O uso da IA na saúde está diretamente ligado ao acesso e gerenciamento de dados. É como se o profissional de saúde pudesse contar com uma "mãozinha" da IA para compreender e identificar resultados, que antes poderiam passar despercebidos.
É o que revela, por exemplo, um estudo realizado na Suécia, publicado na revista Lancet, que mostra que o uso da inteligência artificial na análise de mamografias não apresenta riscos, conforme dados iniciais.
Com uma amostra de 80 mil mulheres, divididas em dois grupos, o estudo comparou a detecção de cânceres entre radiologistas tradicionais e um programa de IA em conjunto com um radiologista.
A IA identificou 20% mais casos de câncer, sem aumentar a taxa de falsos positivos. Esses resultados indicam a possibilidade de reduzir a necessidade de radiologistas no rastreio do câncer de mama, embora a confirmação ao longo do tempo seja crucial.
Para além do rastreio de câncer, cientistas dinamarqueses desenvolveram o algoritmo de inteligência artificial life2vec, capaz de prever, entre outras coisas, a probabilidade de morte com base em dados da vida de uma pessoa.
O life2vec mapeia diversos fatores da vida, incluindo profissão, lesões e gravidez, para fazer previsões sobre diversos aspectos da vida, incluindo a possibilidade de morte nos próximos anos.
Utilizando informações de mais de 6 milhões de pessoas entre 2008 e 2016, o modelo acertou em 78% das vezes.
Embora promissor, questões de privacidade e regulamentações podem restringir sua utilização prática. O estudo foi publicado na revista Nature Computational Science.
A inteligência artificial na saúde do Brasil
No Brasil, Chiavegatto Filho compartilha resultados promissores nas pesquisas que coordena e trabalha feitas no LABDAPS. O laboratório de big data e análise preditiva em saúde da USP desenvolve algoritmos de IA usando machine learning (aprendizado de máquina), para melhorar decisões em saúde.
Nosso laboratório está descobrindo coisas novas, desenvolvendo algoritmos para predizer qual a chance de pacientes com câncer virem a óbito nos próximos anos, sobre o risco de óbito por covid-19 e do paciente ir para UTI. Alexandre Chiavegatto Filho, professor de inteligência artificial na Faculdade de Saúde Pública da USP
Um dos estudos referidos pelo professor foi publicado em dezembro deste ano no periódico Artificial Intelligence in the Life Sciences. A pesquisa usa a inteligência artificial aplicada ao machine learning para calcular o risco de mortalidade em pacientes com neoplasia maligna em São Paulo.
A pesquisa sobre uso de IA para identificar risco de mortalidade por covid-19 foi publicada em janeiro na revista Scientific Reports.
"O acerto da predição de óbito entre pacientes com câncer foi de 87%. No caso de cânceres específicos, como o de próstata, chegou a 92%. Ter esses dados pode mudar a escolha de tratamento, mais ou menos agressivo, de acordo com as projeções do algoritmo usado pela IA", diz o professor.
Qual o futuro da IA na saúde?
Para Chiavegatto Filho, a inteligência artificial vai ser a maior transformação da história da saúde. "Temos que garantir que os algoritmos aprendam de acordo com o passar do tempo. Esse aprendizado contínuo vai mudar o desfecho de pacientes", acredita.

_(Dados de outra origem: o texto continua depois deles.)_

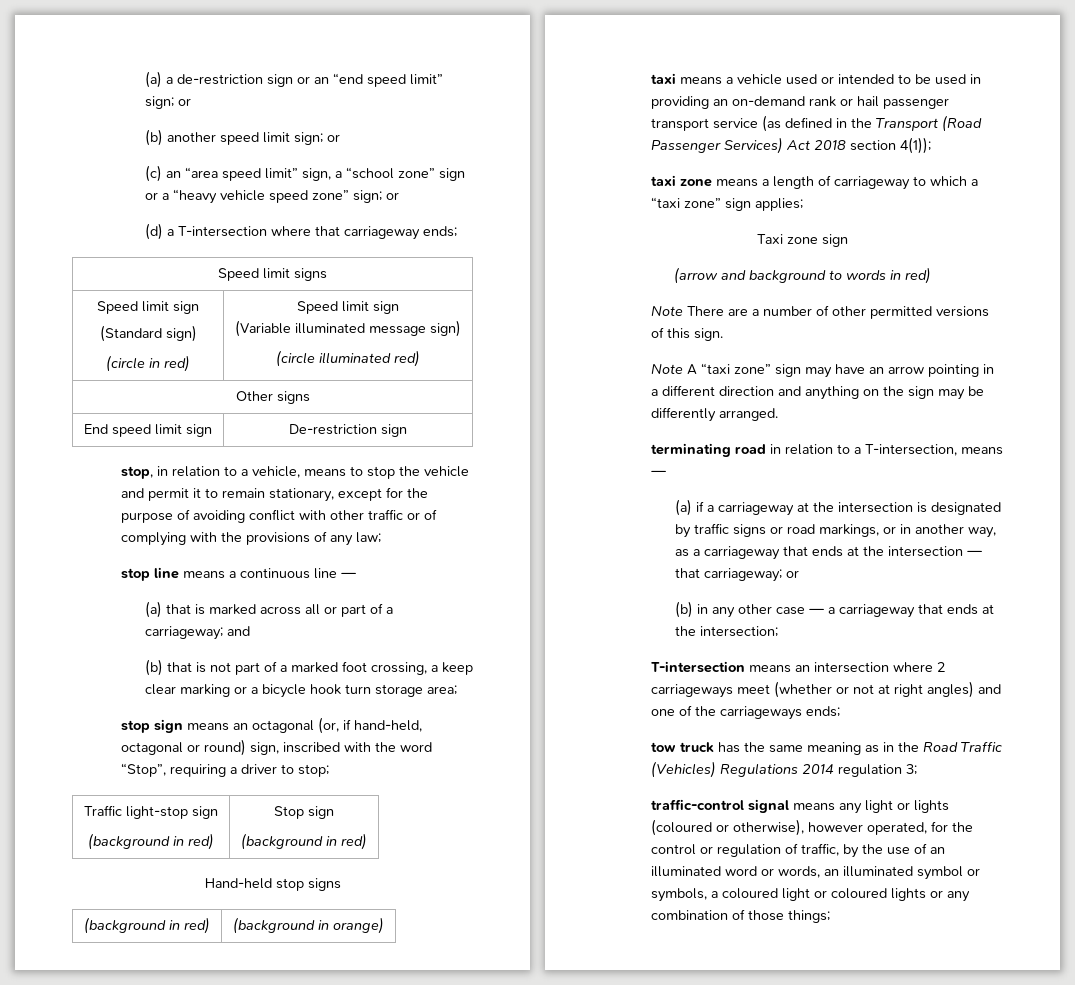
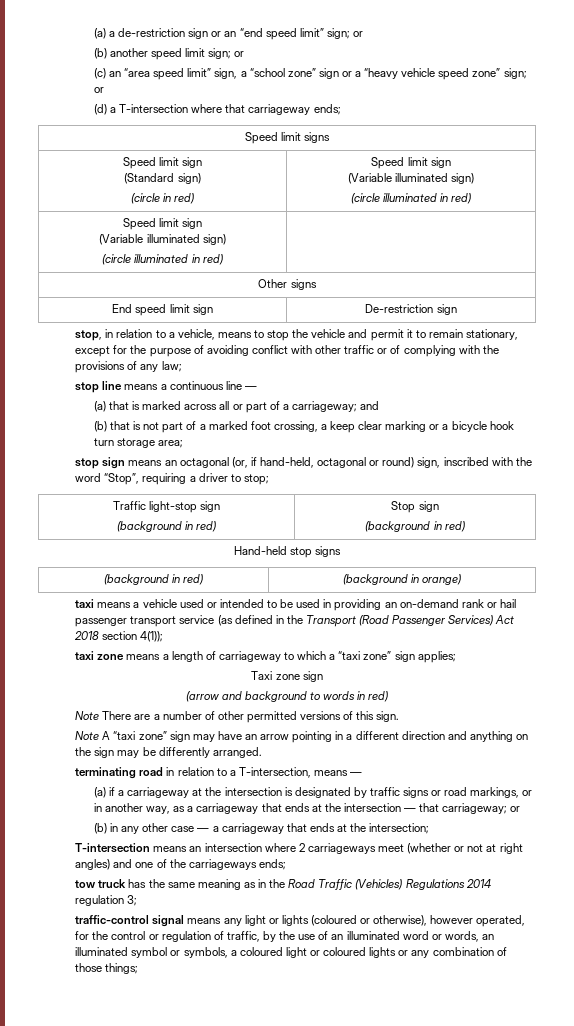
  Speed limit signs
  Speed limit sign
  (Standard sign)
  (circle in red) | Speed limit sign
- (Variable illuminated message sign)
- (circle illuminated red)
+ (Variable illuminated sign)
+ (circle illuminated in red)
+ Speed limit sign
+ (Variable illuminated sign)
+ (circle illuminated in red) |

Pensando no cenário brasileiro, o professor afirma que a desigualdade e dificuldade de compilação de dados são desafios a serem enfrentados no país, quando se fala no uso de inteligência artificial.

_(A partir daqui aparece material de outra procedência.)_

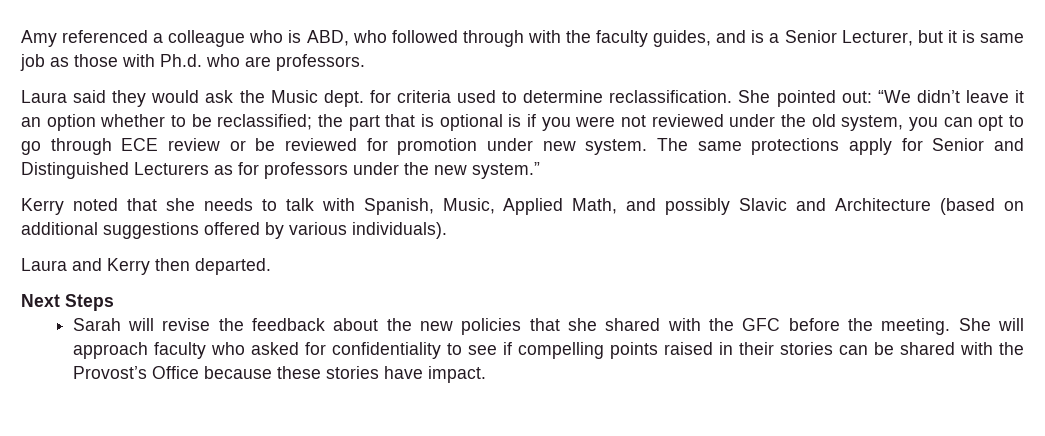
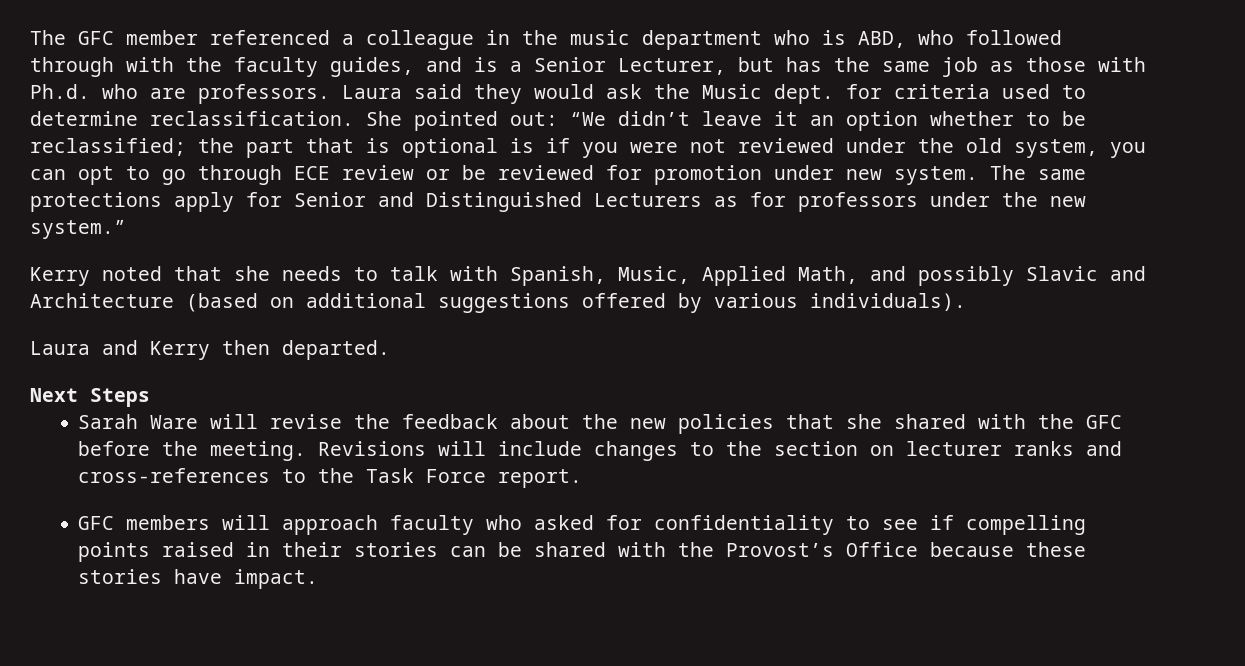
- Amy referenced a colleague who is ABD, who followed through with the faculty guides, and is a Senior Lecturer, but it is same job as those with Ph.d. who are professors.
- Laura said they would ask the Music dept. for criteria used to determine reclassification.
+ The GFC member referenced a colleague in the music department who is ABD, who followed through with the faculty guides, and is a Senior Lecturer, but has the same job as those with Ph.d. who are professors. Laura said they would ask the Music dept. for criteria used to determine reclassification.
- Sarah will revise the feedback about the new policies that she shared with the GFC before the meeting.
+ Sarah Ware will revise the feedback about the new policies that she shared with the GFC before the meeting.
- She will approach faculty who asked for confidentiality to see if compelling points raised in their stories can be shared with the Provost’s Office because these stories have impact.
+ Revisions will include changes to the section on lecturer ranks and cross-references to the Task Force report.
+ GFC members will approach faculty who asked for confidentiality to see if compelling points raised in their stories can be shared with the Provost’s Office because these stories have impact.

"Temos desafios técnicos, um deles é garantir que os algoritmos não perpetuem a desigualdade e tomem decisões justas em todas as regiões do Brasil. É preciso implementar o prontuário eletrônico, unificando dados de pacientes de todo o país, mas essa ainda não é uma realidade, existem lugares em que isso ainda é feito no papel", aponta.